====== Working data ======

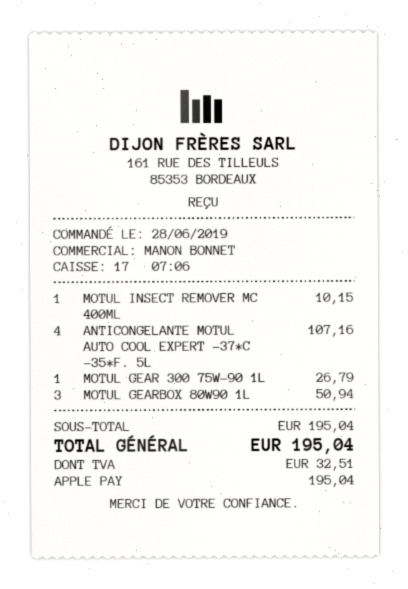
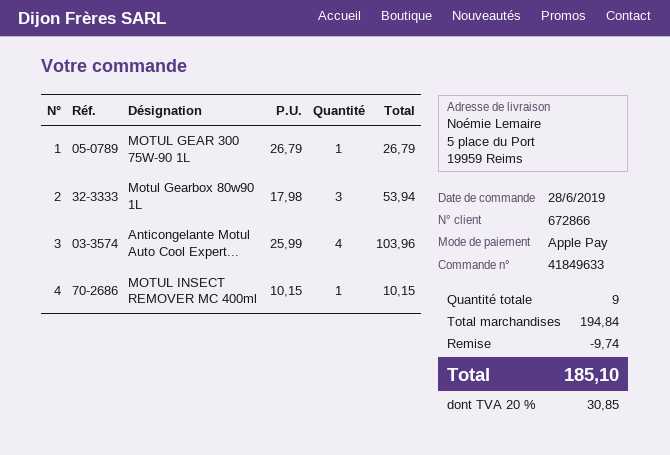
ANTICONGELANTE MOTUL AUTO COOL EXPERT -37*C -35*F. 5L: 4 for 107.16 -> 4 for 103.96
MOTUL GEARBOX 80W90 1L: 3 for 50.94 -> 3 for 53.94
subtotal: 195.04 -> 194.84
discount: none -> 9.74
tax: 32.51 -> 30.85
total: 195.04 -> 185.10

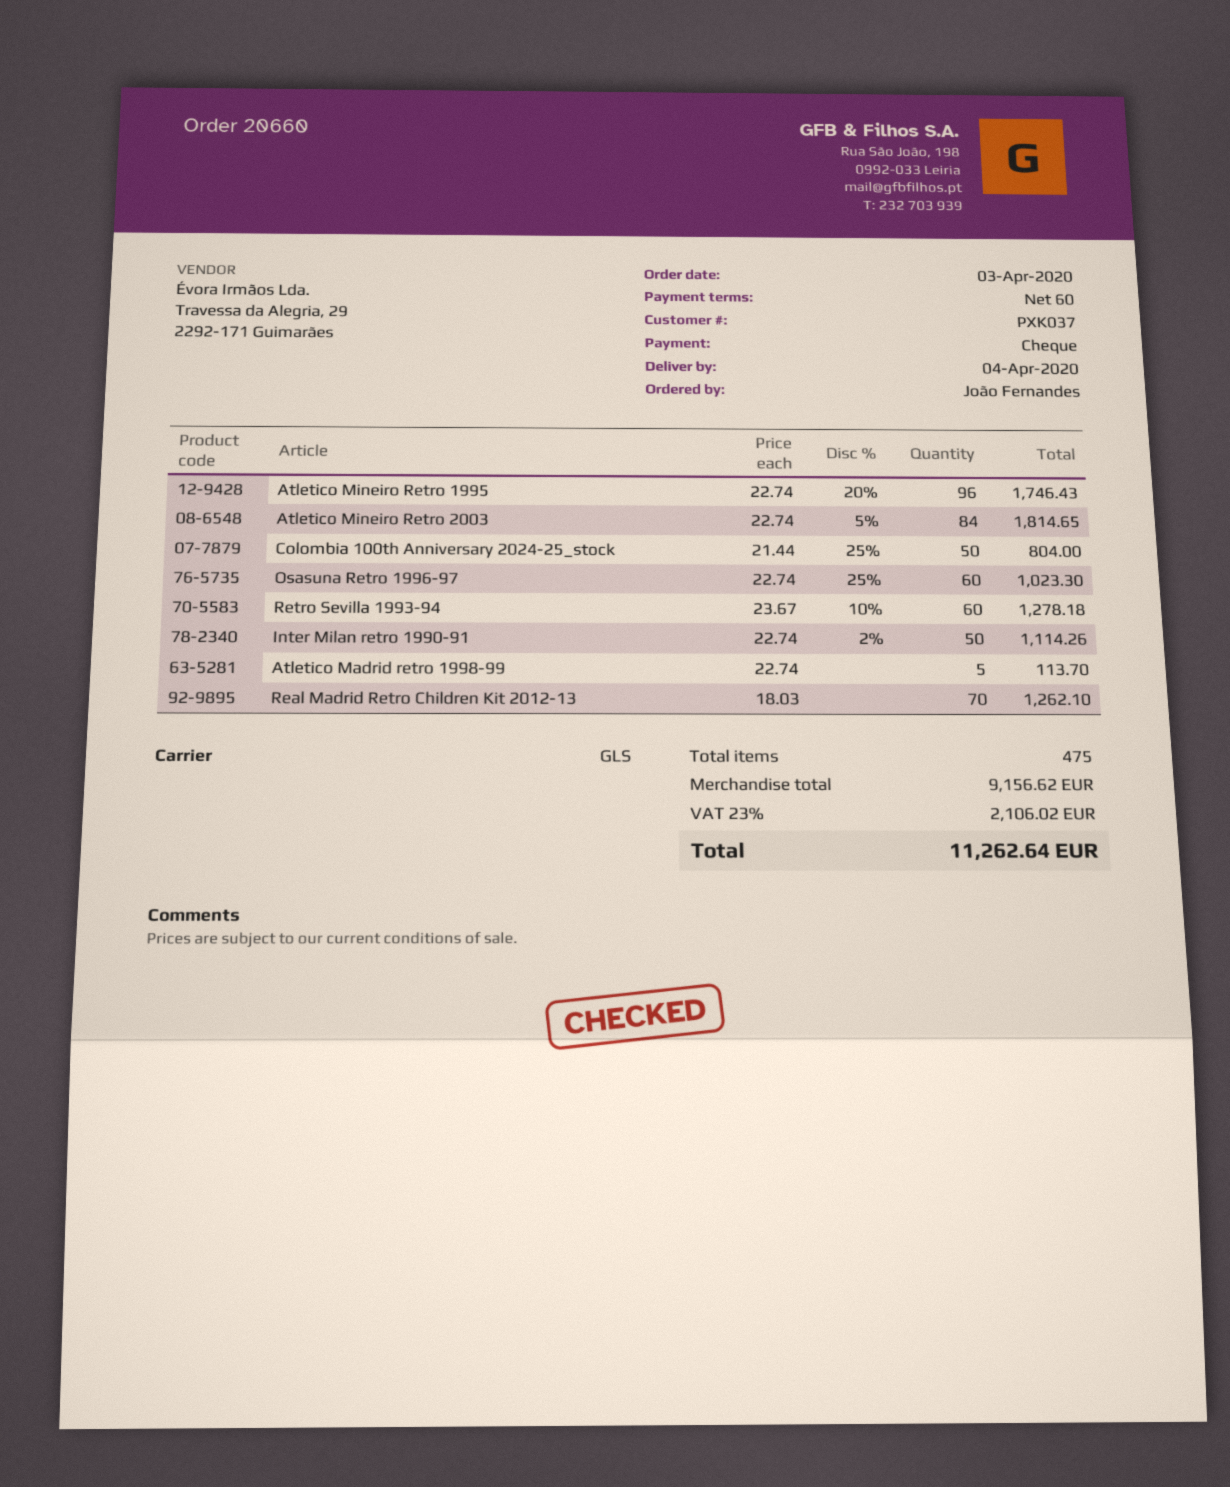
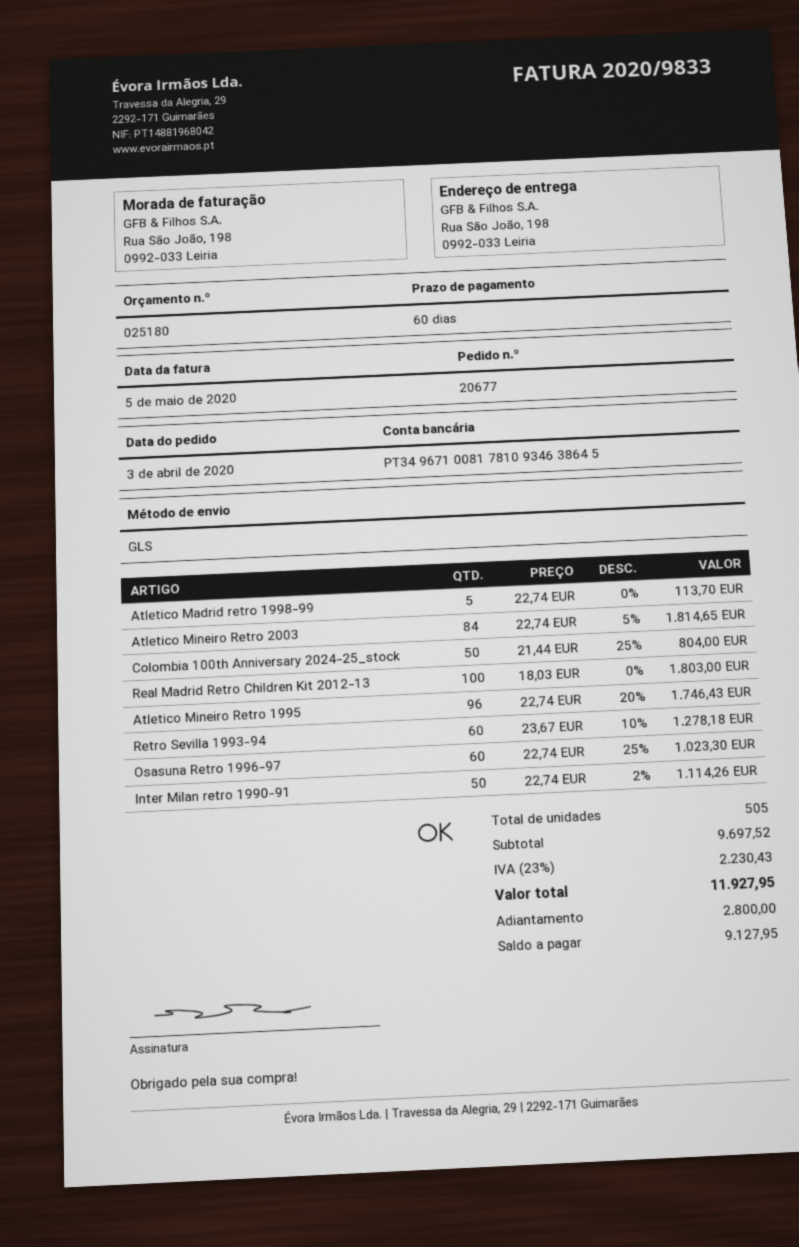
order number: 20660 -> 20677
Real Madrid Retro Children Kit 2012-13: 70 x 18.03 = 1262.10 -> 100 x 18.03 = 1803.00
total quantity: 475 -> 505
subtotal: 9156.62 -> 9697.52
tax: 23% = 2106.02 -> 23% = 2230.43
total: 11262.64 -> 11927.95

======

» **Work instructions**
Transcribe the lines that run from the line bearing "discount: none -> 9.74" through the last line of the data. Keep the wording exact and leave out every picture.

» **Problem solution**
discount: none -> 9.74
tax: 32.51 -> 30.85
total: 195.04 -> 185.10

order number: 20660 -> 20677
Real Madrid Retro Children Kit 2012-13: 70 x 18.03 = 1262.10 -> 100 x 18.03 = 1803.00
total quantity: 475 -> 505
subtotal: 9156.62 -> 9697.52
tax: 23% = 2106.02 -> 23% = 2230.43
total: 11262.64 -> 11927.95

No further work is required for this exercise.